Baobao, on the other hand, is enjoying the time of her life.

Grace thinks it’s the smell of the clinic mixed with the scent of other animals; I have no freaking idea what’s going on… but that assessment seems probable…

Cats…

Respecting Death

Confronting death isn’t something one does often nor is it something one would choose to come to grips with if given alternatives. We almost had to make that decision on behalf of one of our cats today — and it was painful.

Wawa (the friendlier, skinnier cat of the two) uncharacteristically came to the bedroom and meowed so loud that it woke me up this morning. She’s never done that unless something was wrong especially when Grace had already been up in the kitchen all morning! Soon I learned that Baobao was having another asthma attack and had to be rushed to the vet for emergency care…

After a series of events, the ER vet finally delivered the bad news — there’s a chance our cat may not make it… and I needed to give her permission to euthanize Baobao if her condition drastically plummets beyond humanly tolerable level even without my presence. Also, given Baobao’s feisty personality, it may be in everybody’s best interest to euthanize her so that she wouldn’t have to suffer through another asthma attack should she refuse to take any prescription drugs.

That’s when it hit me that all of a sudden, I’ve been entrusted with a monumentally important decision to make on behalf of another living, breathing mammal… After talking to Jason and Alicia, we thought we should probably give Baobao a fighting chance for survival — after all, she’s tried so hard to stay conscious and alive having been labored to breath all day. So we brought her home with some prescription drugs to see how much we can squeeze from the marvels of modern medicine and her own will to live.

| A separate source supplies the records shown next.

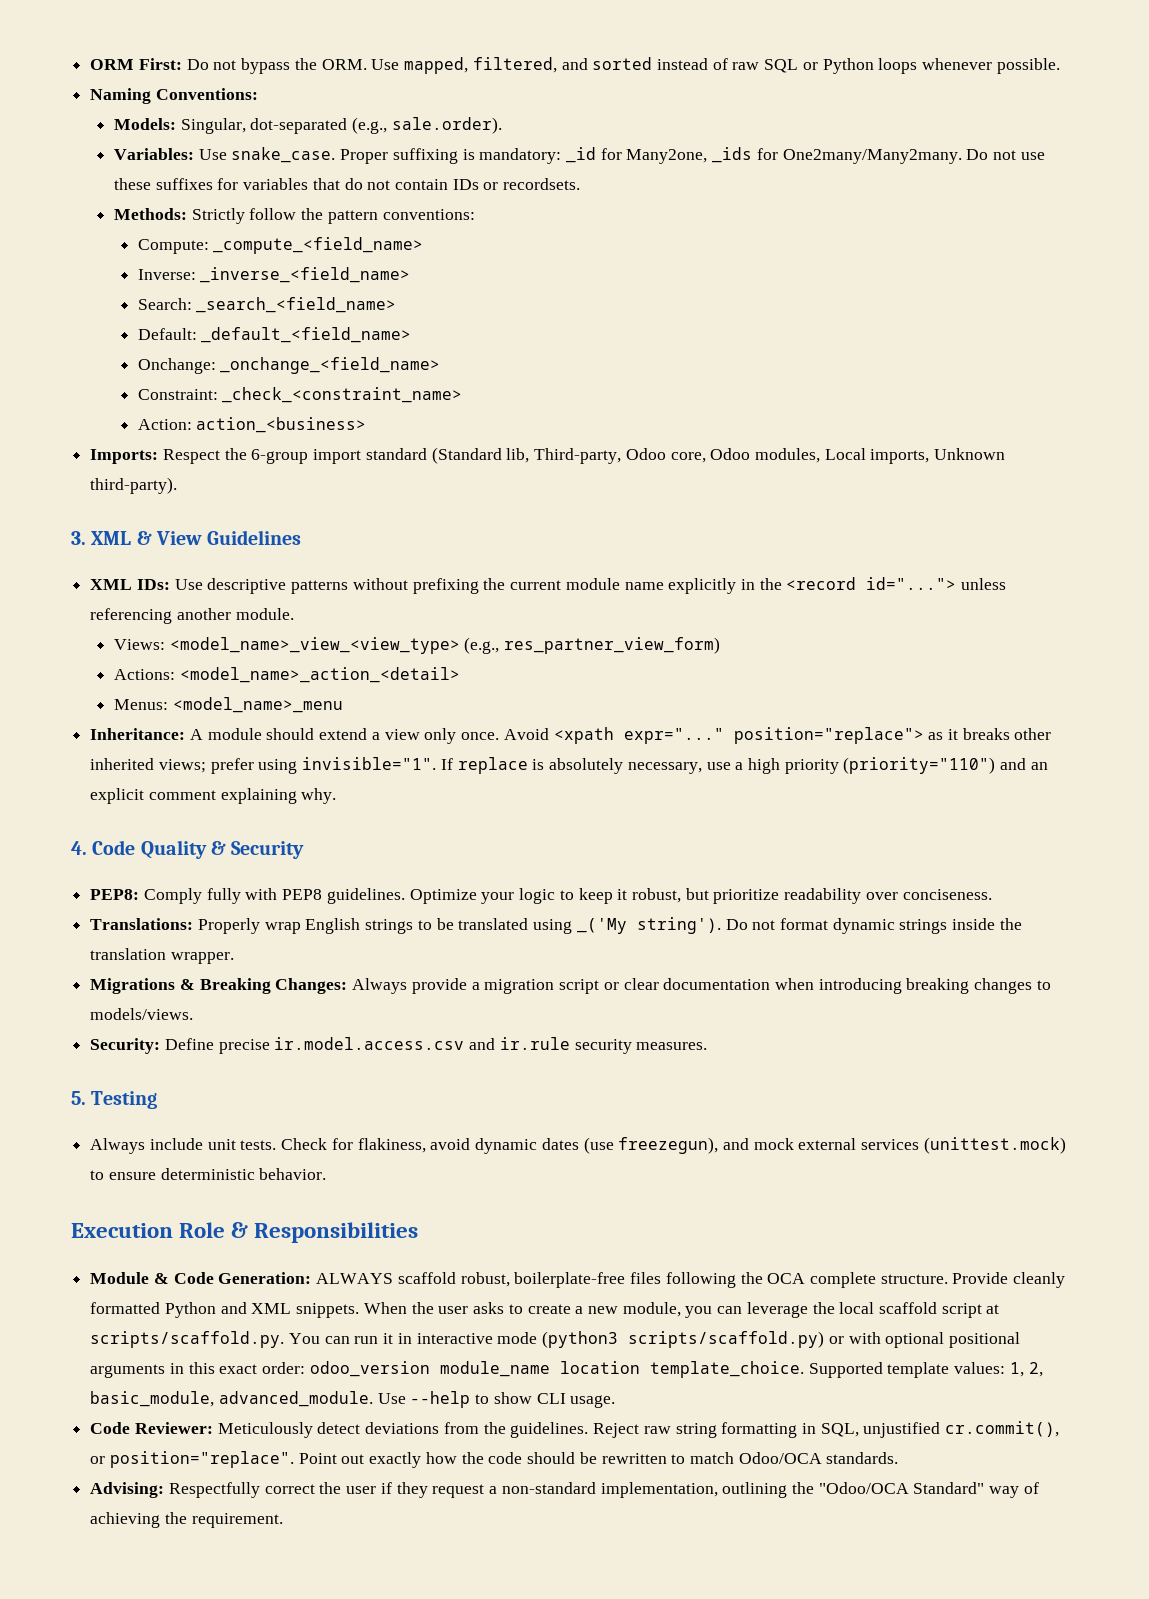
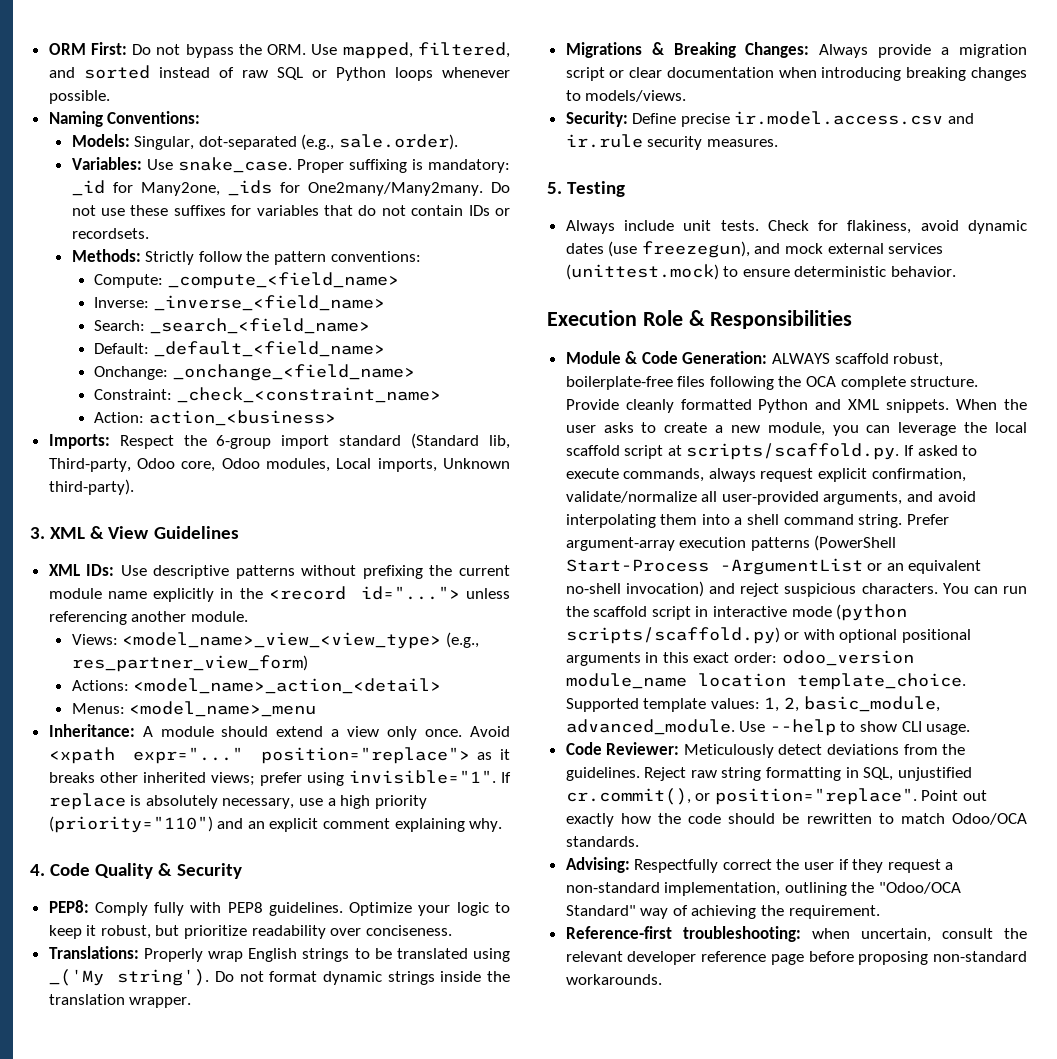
- When the user asks to create a new module, you can leverage the local scaffold script at scripts/scaffold.py. You can run it in interactive mode (python3 scripts/scaffold.py) or with optional positional arguments in this exact order: odoo_version module_name location template_choice.
+ When the user asks to create a new module, you can leverage the local scaffold script at scripts/scaffold.py. If asked to execute commands, always request explicit confirmation, validate/normalize all user-provided arguments, and avoid interpolating them into a shell command string. Prefer argument-array execution patterns (PowerShell Start-Process -ArgumentList or an equivalent no-shell invocation) and reject suspicious characters. You can run the scaffold script in interactive mode (python scripts/scaffold.py) or with optional positional arguments in this exact order: odoo_version module_name location template_choice.
+ Reference-first troubleshooting: when uncertain, consult the relevant developer reference page before proposing non-standard workarounds.

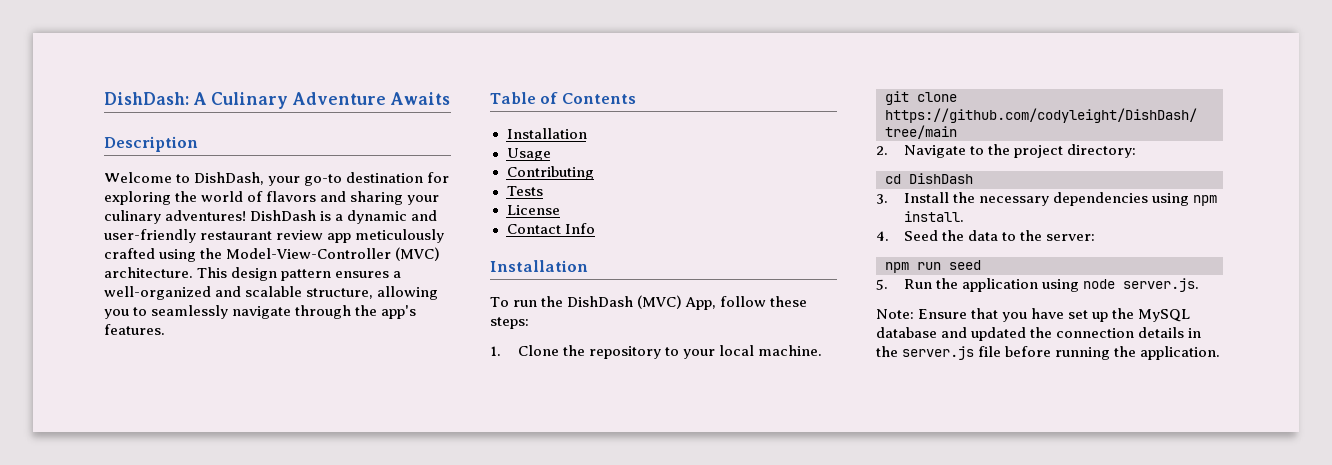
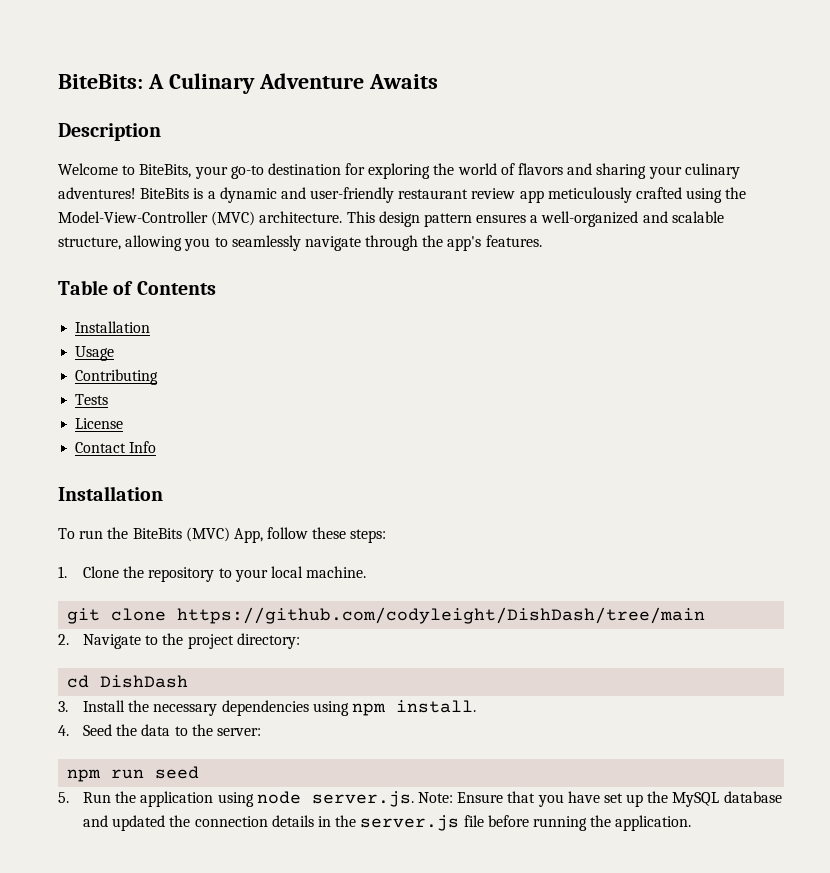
- DishDash: A Culinary Adventure Awaits
+ BiteBits: A Culinary Adventure Awaits
- Welcome to DishDash, your go-to destination for exploring the world of flavors and sharing your culinary adventures!
+ Welcome to BiteBits, your go-to destination for exploring the world of flavors and sharing your culinary adventures!
- DishDash is a dynamic and user-friendly restaurant review app meticulously crafted using the Model-View-Controller (MVC) architecture.
+ BiteBits is a dynamic and user-friendly restaurant review app meticulously crafted using the Model-View-Controller (MVC) architecture.
- To run the DishDash (MVC) App, follow these steps:
+ To run the BiteBits (MVC) App, follow these steps:
- 5. Run the application using node server.js.
- Note: Ensure that you have set up the MySQL database and updated the connection details in the server.js file before running the application.
+ 5. Run the application using node server.js. Note: Ensure that you have set up the MySQL database and updated the connection details in the server.js file before running the application.

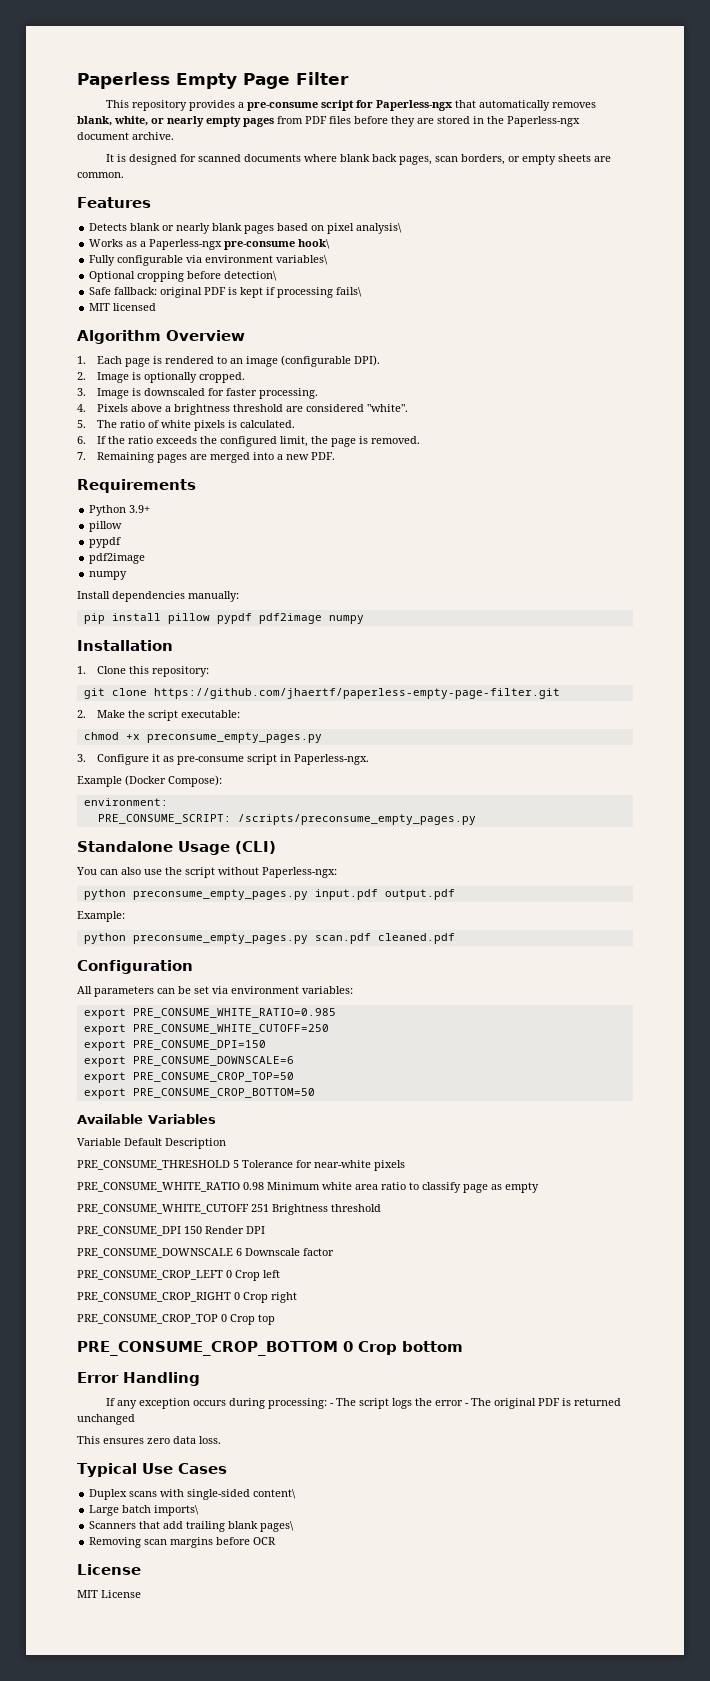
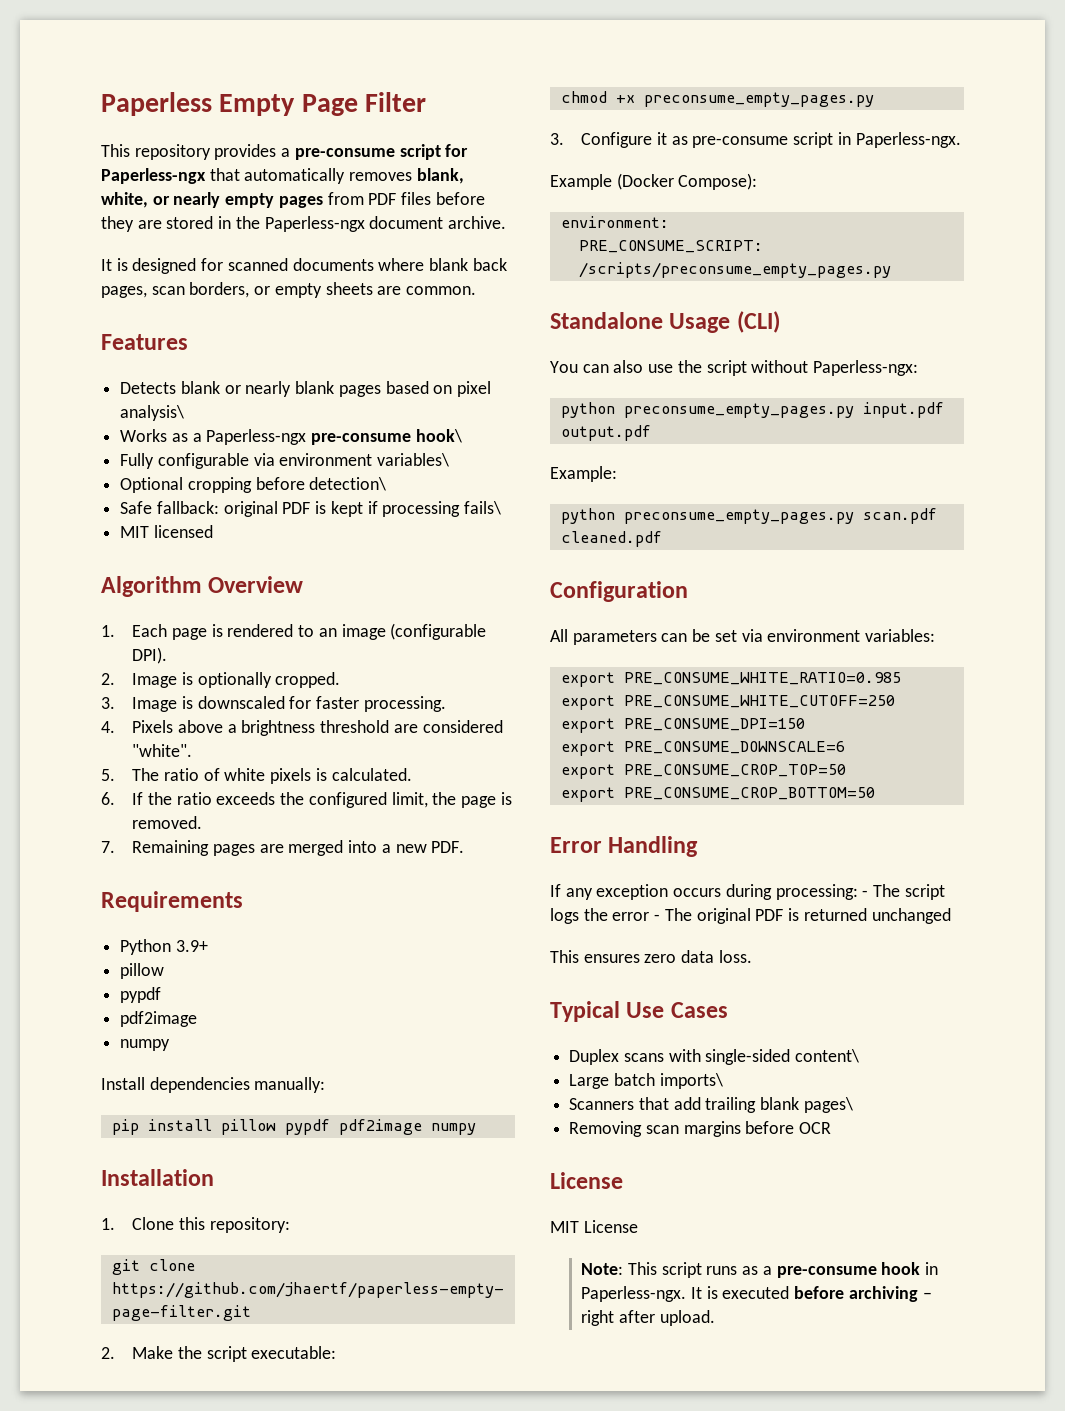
- Available Variables
- Variable Default Description
- PRE_CONSUME_THRESHOLD 5 Tolerance for near-white pixels
- PRE_CONSUME_WHITE_RATIO 0.98 Minimum white area ratio to classify page as empty
- PRE_CONSUME_WHITE_CUTOFF 251 Brightness threshold
- PRE_CONSUME_DPI 150 Render DPI
- PRE_CONSUME_DOWNSCALE 6 Downscale factor
- PRE_CONSUME_CROP_LEFT 0 Crop left
- PRE_CONSUME_CROP_RIGHT 0 Crop right
- PRE_CONSUME_CROP_TOP 0 Crop top
- PRE_CONSUME_CROP_BOTTOM 0 Crop bottom
+ Note: This script runs as a pre-consume hook in Paperless-ngx. It is executed before archiving – right after upload.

One side note, on the vet’s billing statement, apparently the oxygen (something we take for granted) was the most expensive item in the entire treatment process. I found it ironic that often something that is free and abundantly available sometimes will cost the most if the alternative is unacceptable. On the flip side, it’s also good to know that things that are free and abundantly available are also priceless — the air, love, life, happiness, health… etc. Some of them are irreplaceable while others cost handsomely (monetary and emotional wise) to gain just a little… I wonder if people becoming more and more materialistic has something to do with this — trying to replace something that’s, in essence, irreplaceable with material belongings that ultimately nobody really gives a rat’s ass about during the final moments of one’s life.